Roca Rey traspasó los límites de la condición humana en su faena al tercero de la tarde, un ejemplar de Toros del Cortés justo de presentación que sacó buen fondo, fue bravo en el caballo, codicioso en la muleta y tuvo la duración justa para aguantar la faena del peruano. Que no es fácil.

Su entrega tan eléctrica y su personalidad tan magnética enardecieron los tendidos durante toda la faena. No brindó al público esa labor, pero quieto como una mástil citó a «Centinela» desde los medios, con metros por delante. Las dos femorales enfrente y la muleta planchada, impertérrito en su planta. Porque el joven peruano tiene un valor de queroseno, con la gasolina suficiente para gobernar la vibrante embestida de ese tercero, con las imprevisibles tarascadas de su arrancada, y ser capaz de reinar en la mismísima boca de riego, donde arreciaba un viento monumental. Una argamasa que enloqueció a un público que no llenó la plaza en uno de los carteles de la feria. Dos años sin toros pasan factura.

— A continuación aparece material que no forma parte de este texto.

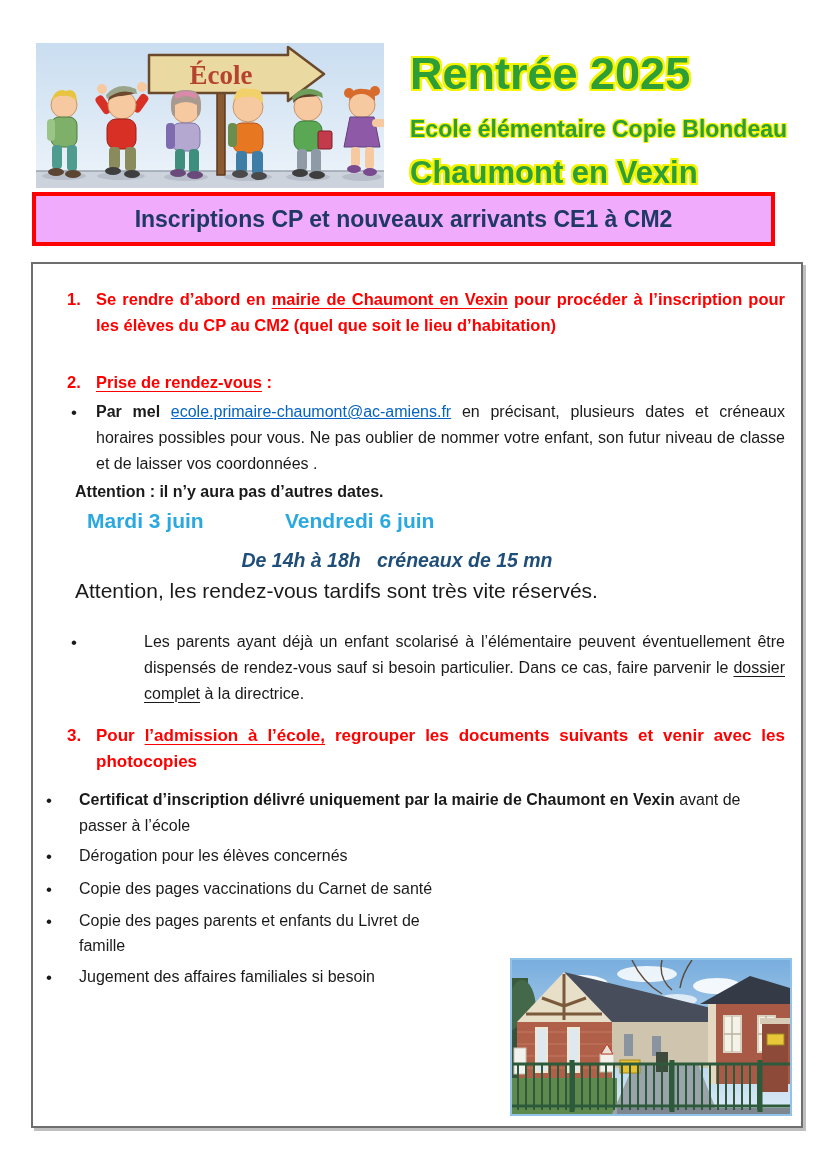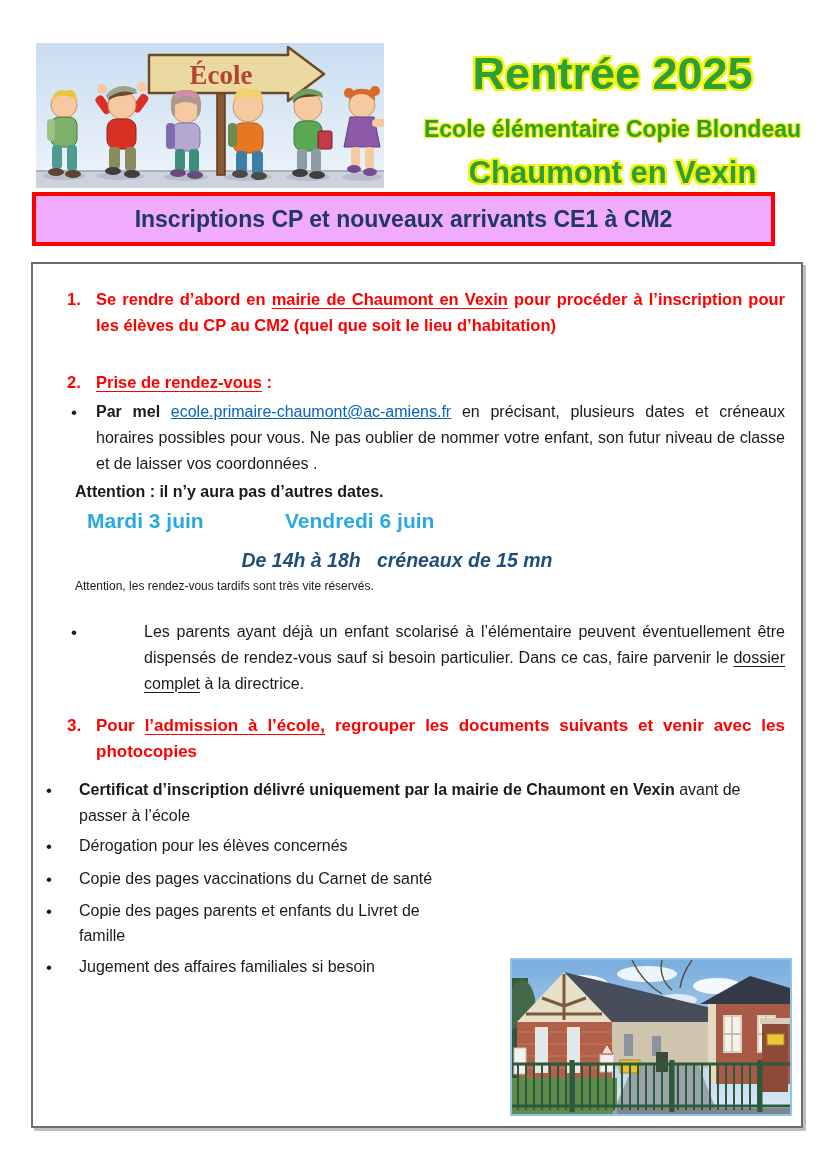--- a/index.html
+++ b/index.html
@@ -12,7 +12,7 @@
 
   
   .cartoon { position:absolute; left:36px; top:43px; width:348px; height:153px; }
-  .titles  { position:absolute; left:410px; top:48px; width:405px;text-align:center; }
+  .titles  { position:absolute; left:410px; top:48px; width:405px; }
   .title-main {
     font-size:45px; font-weight:bold; color:#2e9e38; letter-spacing:0;
     text-shadow:-2px -2px 0 #f4f400, -2px 0 0 #f4f400, -2px 2px 0 #f4f400,

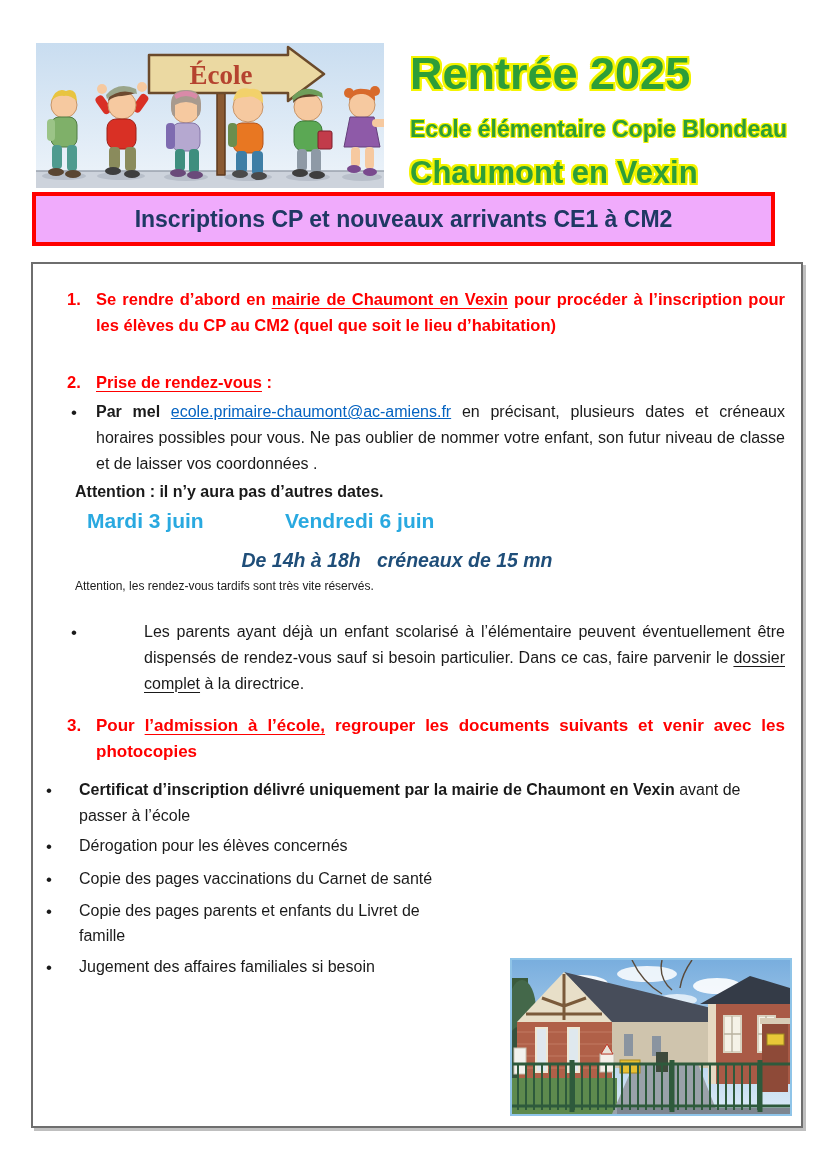--- a/index.html
+++ b/index.html
@@ -65,7 +65,7 @@
   a.mail { color:#0563c1; text-decoration:underline; }
 
   .attn { font-weight:bold; font-size:16px; margin-left:8px; }
-  .late { font-size:12px; margin-left:8px; margin-top:7px; }
+  .late { font-size:21px; margin-left:8px; margin-top:7px; }
 
   .dates-row { position:relative; height:34px; margin-top:6px; }
   .dates-row span {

Pero al que no le han pasado factura los años ha sido a Roca Rey. El rumor y el calambre que se apreció antes del encuentro anticipaba el principio de algo inédito e intimidante. Porque con Roca Rey no puede ni el viento.

De entrada, un pase de pecho que se convirtió en un circular larguísimo, de espaldas, puso la plaza al rojo vivo. Un muletazo que fue un reflejo animal, instintivo e inconsciente, habitual en él en los momentos de mayor entrega. Luego vinieron esas tandas tan características de él, perfectamente ligadas, cohesionadas, con un temple exquisito. Porque su concepto, reflectante, nada opaco, llega al público directamente como la mascletà del mediodía.

Su actitud serena infundió una milagrosa expresión de calma y belleza radiante a cada pasaje. La emoción sin ataduras. El toreo desbordado. La mano derecha más honda, más pura, más profunda. Quizá algo menos intenso fue el acople por el pitón izquierdo, pero también desbordó pasiones en el tendido. Parecía que todo valía. La gente se abrazaba. Incluso se besaba. Y los peruanos ondeaban la bandera del Perú orgullosamente. Una estocada con travesía amorcilló al toro y tardó en caer. Lo mismo le pasó en el sexto, donde un inicio explosivo de rodillas y un temple exacto volvieron a calar en los tendidos. El uso del descabello cambió la puerta grande por una ovación.

El otro toro de la corrida fue el quinto, de nombre «Adorado», al que lidió soberbiamente Manuel Rodríguez «Mumbrú», que también se desmonteró tras parear al segundo. El animal tuvo gran clase y un son extraordinario, pero no le sobraron las fuerzas. El alicantino, que supo sujetarlo, realizó una faena pulcra, armónica. Pero demasiado pulcra para el material que tenía delante. Porque frente a las apreturas que acababa de exhibir Roca Rey, Manazares no debía de haber sido tan precavido en su toreo. Faltó ajuste. El mal uso de los aceros también le privó de tocar premio en sus dos toros. 

Urdiales dejó muestra de su buen concepto en su lote, aunque el viento le molestó durante las faenas. Tanto es así que fue volteado feamente sin consecuencias.